Mehmet Şimşek, Hazine ve Maliye Bakanı olarak göreve başlayıp, “Türkiye’nin rasyonel bir zemine dönmekten başka çaresi kalmamıştır.” dediğinde, ekonomiyi yakından takip edenler hayli ümitlenmişti. Artık “nas” yerine ekonominin gerçekleri uygulanacaktı.
10 ay sonra 31 Mart 2024’te Türkiye’de yapılacak yerel seçimler, ekonomide “rasyonel zemine dönmeyi” zorlaştırdı. Hayata geçirilmesi gereken önlemler bütünü yerine sadece para politikalarına yönelik adımlar atıldı. Krizin derinleştiği ülkede sadece para politikalarının devreye alınacağı önlemlerle bu derin krizden çıkabilmeye imkan yoktu.

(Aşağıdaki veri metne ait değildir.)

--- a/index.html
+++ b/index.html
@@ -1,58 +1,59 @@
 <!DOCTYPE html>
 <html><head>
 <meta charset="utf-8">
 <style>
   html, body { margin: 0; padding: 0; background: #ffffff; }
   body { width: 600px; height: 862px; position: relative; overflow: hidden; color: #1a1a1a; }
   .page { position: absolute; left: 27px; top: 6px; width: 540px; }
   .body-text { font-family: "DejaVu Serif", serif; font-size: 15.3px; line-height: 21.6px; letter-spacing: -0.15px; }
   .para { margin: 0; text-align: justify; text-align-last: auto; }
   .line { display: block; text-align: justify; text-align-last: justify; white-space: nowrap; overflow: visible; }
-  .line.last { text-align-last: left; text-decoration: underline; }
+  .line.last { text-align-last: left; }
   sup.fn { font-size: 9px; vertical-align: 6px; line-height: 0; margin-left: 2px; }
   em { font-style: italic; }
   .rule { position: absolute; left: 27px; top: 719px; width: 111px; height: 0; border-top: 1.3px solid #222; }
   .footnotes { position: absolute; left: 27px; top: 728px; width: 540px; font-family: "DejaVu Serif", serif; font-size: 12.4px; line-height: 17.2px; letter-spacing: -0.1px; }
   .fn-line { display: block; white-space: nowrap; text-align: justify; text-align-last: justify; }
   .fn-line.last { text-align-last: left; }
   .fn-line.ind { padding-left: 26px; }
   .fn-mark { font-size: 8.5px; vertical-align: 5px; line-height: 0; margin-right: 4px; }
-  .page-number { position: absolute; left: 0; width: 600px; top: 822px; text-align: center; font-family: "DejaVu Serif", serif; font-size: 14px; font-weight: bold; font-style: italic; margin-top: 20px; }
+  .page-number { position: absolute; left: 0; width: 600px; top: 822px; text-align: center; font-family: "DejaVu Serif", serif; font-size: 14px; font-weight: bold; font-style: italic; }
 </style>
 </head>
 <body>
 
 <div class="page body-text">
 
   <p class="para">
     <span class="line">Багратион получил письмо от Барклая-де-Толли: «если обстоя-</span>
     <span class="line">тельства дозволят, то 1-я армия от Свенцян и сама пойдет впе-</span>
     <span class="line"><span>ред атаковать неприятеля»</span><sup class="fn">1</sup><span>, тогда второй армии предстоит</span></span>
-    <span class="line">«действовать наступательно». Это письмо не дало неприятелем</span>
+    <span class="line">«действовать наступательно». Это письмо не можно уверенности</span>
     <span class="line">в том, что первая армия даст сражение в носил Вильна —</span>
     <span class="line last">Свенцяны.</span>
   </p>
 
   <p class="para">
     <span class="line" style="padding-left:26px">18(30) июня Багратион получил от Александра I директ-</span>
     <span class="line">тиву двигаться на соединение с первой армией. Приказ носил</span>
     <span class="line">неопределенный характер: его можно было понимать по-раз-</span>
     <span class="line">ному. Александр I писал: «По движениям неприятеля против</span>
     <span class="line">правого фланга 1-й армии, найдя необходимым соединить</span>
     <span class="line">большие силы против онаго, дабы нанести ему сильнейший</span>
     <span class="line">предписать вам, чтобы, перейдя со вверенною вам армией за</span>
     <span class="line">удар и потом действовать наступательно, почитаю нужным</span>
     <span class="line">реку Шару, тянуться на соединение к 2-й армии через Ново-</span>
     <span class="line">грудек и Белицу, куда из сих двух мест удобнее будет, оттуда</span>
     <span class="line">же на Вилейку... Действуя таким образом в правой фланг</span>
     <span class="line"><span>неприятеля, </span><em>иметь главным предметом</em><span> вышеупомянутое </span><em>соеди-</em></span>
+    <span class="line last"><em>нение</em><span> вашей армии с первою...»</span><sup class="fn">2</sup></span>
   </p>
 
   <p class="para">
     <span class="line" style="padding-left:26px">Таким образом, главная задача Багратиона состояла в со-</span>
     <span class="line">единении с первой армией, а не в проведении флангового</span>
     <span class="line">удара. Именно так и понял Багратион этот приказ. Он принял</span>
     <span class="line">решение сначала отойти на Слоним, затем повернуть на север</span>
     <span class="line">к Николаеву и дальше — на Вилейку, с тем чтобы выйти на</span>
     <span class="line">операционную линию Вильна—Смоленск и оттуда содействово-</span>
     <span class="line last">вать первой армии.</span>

Enflasyonu düşürmek ve ekonominin rayına oturması, yapısal reformların hayata geçirilmesiyle mümkün olur.
ORTADA BİR EKONOMİ PROGRAMI YOK
Orta Vadeli Program (OVP) diye ortaya konulan uygulamalar esas itibariyle bir program değildi. Şimşek’e bir kredi açılması gerektiğini düşünen ekonomistler, OVP’nin tutarsızlıklar tarafını görmezden gelmeye çalıştı. Eksik taraflarının yerel seçimlerden sonra tamamlanacağını varsaydı.
Ne var ki aradan geçen zamanda uygulanmakta olduğu söylenen ekonomik programın eksikliklerini gidermeye yönelik hiçbir adım atılmadı. Geldiği gün şeffaflık ve öngörülebilirliği hayata geçireceklerini söyleyen Şimşek, bizzat başkanının şaibeli hale getirdiği TÜİK enflasyon rakamlarını mutlak doğru olarak görmeye ve toplumun buna inanmasını istemeye başladı. Programın çalıştığını belirten Bakan, dezenflasyon dönemine girildiğini iddia etti.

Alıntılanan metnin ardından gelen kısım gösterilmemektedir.